In a recent Executive presentation on the future enterprise, I mentioned that there are many obstacles yet to be addressed on the BYOD journey, and the CIOs in the room nodded in violent agreement. For instance, as BYOD gains steam, various surveys indicate an ongoing lack of policies, with the root cause attributed to aspects of BYOD running ahead of organizational thinking (i.e. consumerization of business technology, device types, etc.). But BYOD is gaining steam anyway, and Gartner predicts that fifty percent of employers will require employees to supply their own device for work purposes by 2017. According to Gartner, there are active BYOD initiatives in place across businesses and governments of all sizes. But it’s most widespread among large and mid-sized organizations, and although security risks are still a major concern, this Symantec Survey confirms the value of BYOD despite the risk. A majority of organizations report at least one mobile security incident within the past 12 months. The top mobility incidents in that period include:

  • Lost or stolen devices
  • Spam
  • Malware infections
  • Phishing attacks
  • Exposure of confidential information

Recent surveys and BYOD panel experiences indicate that organizations treat personally-owned devices and corporate-controlled devices differently. For example, many organizations do not yet give their employees the same productivity apps on personal devices as they do corporate-owned devices. Surveys indicate that in the past 12 months, the top business applications that employees used their personal devices for were Web browsing, email, contacts, Intranet sites, employee look-up and a calendar application.

Additionally, I see an intrusive and adoption-inhibiting approach to BYOD playing out within many companies. Not surprisingly, executives at these companies express concerns about the low adoption rates for their BYOD programs. Worrying about the loss of personal data, onerous security policies, and an inability to exploit productivity apps could encourage employees to maintain both a personal and business device. Interestingly, none of the companies represented on the recent panel separated personal data from enterprise data. This approach has the drawback of protecting and managing the entire device, rather than just the enterprise data and applications. The F5 Networks report referenced earlier refers to this approach as part of the BYOD 1.0 scheme. There is a school of thought that BYOD 2.0 (2013 and beyond) makes a substantial shift from a device-level focus to an application-level focus. Mobile device management is then supplanted by mobile application management (MAM), and device-level VPNs are replaced by application-specific VPNs.

The panel discussions did surface one consistent trend however: Organizations that have implemented BYOD programs are reporting increased productivity and employee satisfaction.
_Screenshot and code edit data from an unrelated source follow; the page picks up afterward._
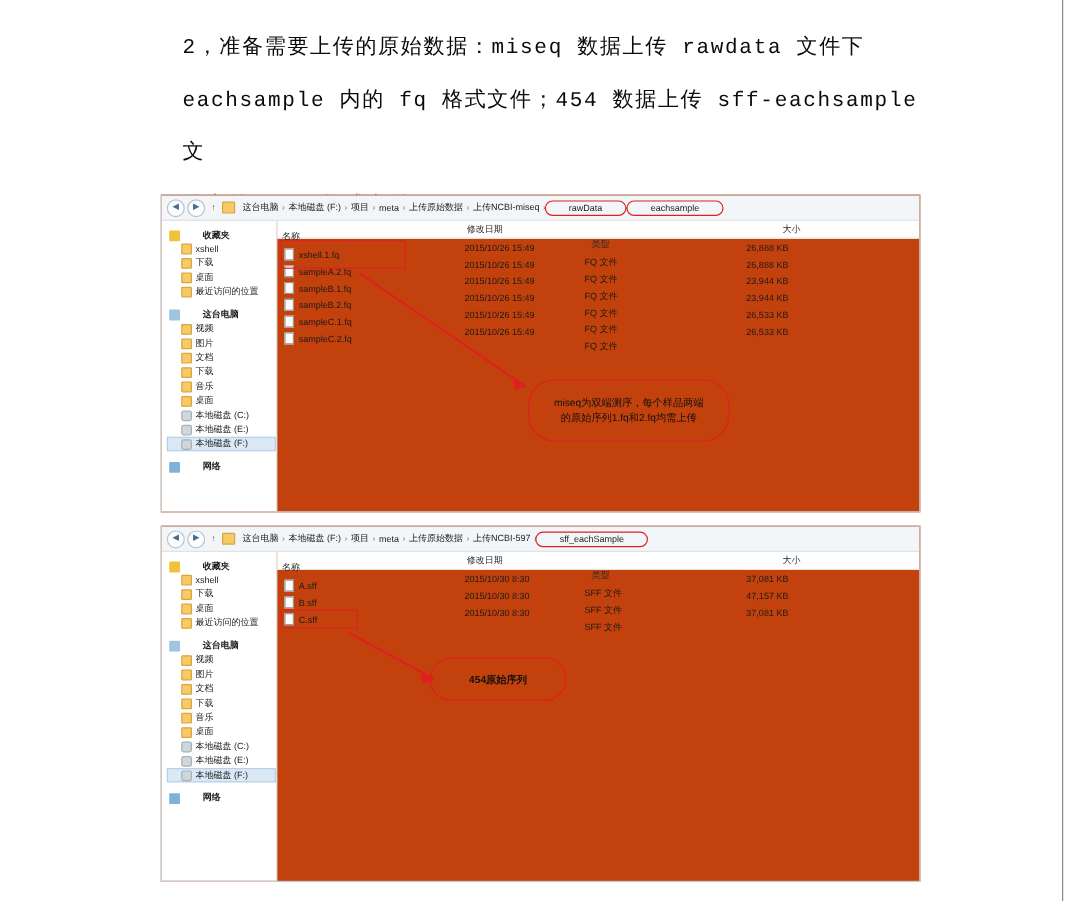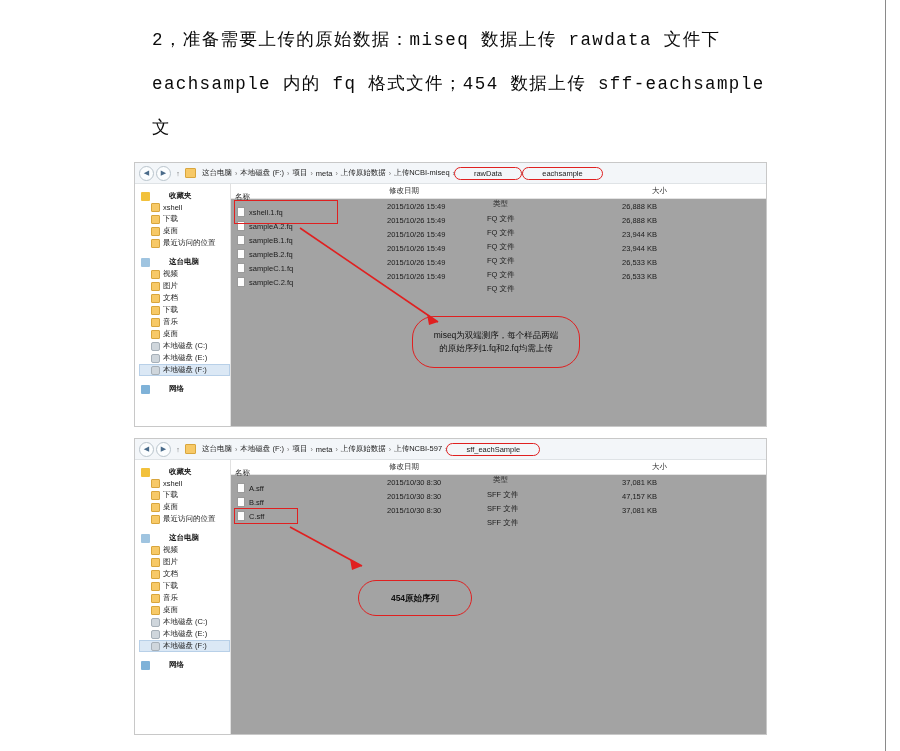"这台电脑" .explorer { background: #a3a3a3 -> #c2410c }
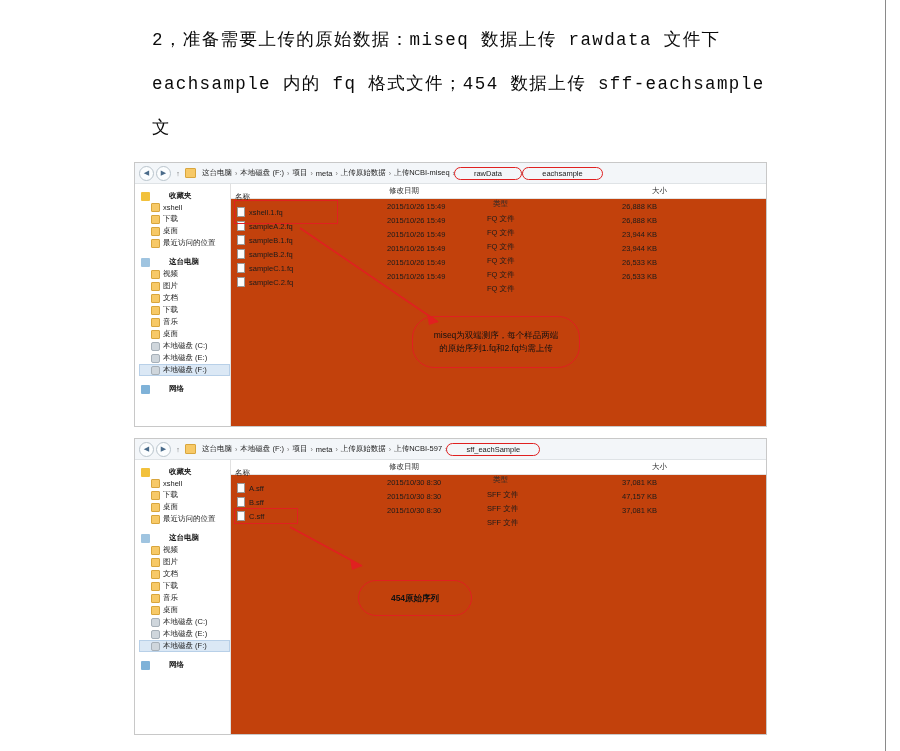"miseq为双端测序，每个样品两端" div.callout { left: 412px -> 440px }
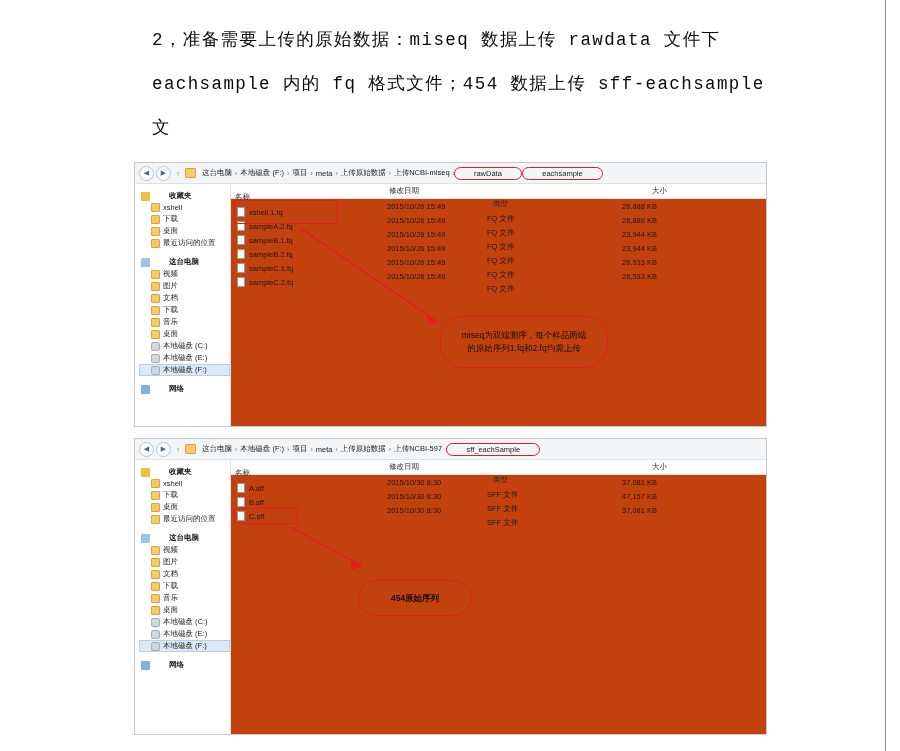"454原始序列" div.callout { top: 580px -> 548px }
Hard evidence is emerging to support these increased productivity claims in the form of employee time savings. For example, according to this article on the BYOD Payoff, Intel reports an hour savings a day for 23,500 BYOD employees, which amounts to $700 million in added productivity. But this same article calls into question earlier claims that BYOD would save companies money.

So, although it seems like we have been talking about BYOD forever, we are still in the early days of the BYOD journey. But just like many aspects of the emerging digital enterprise, we must move forward to define the future before it defines us.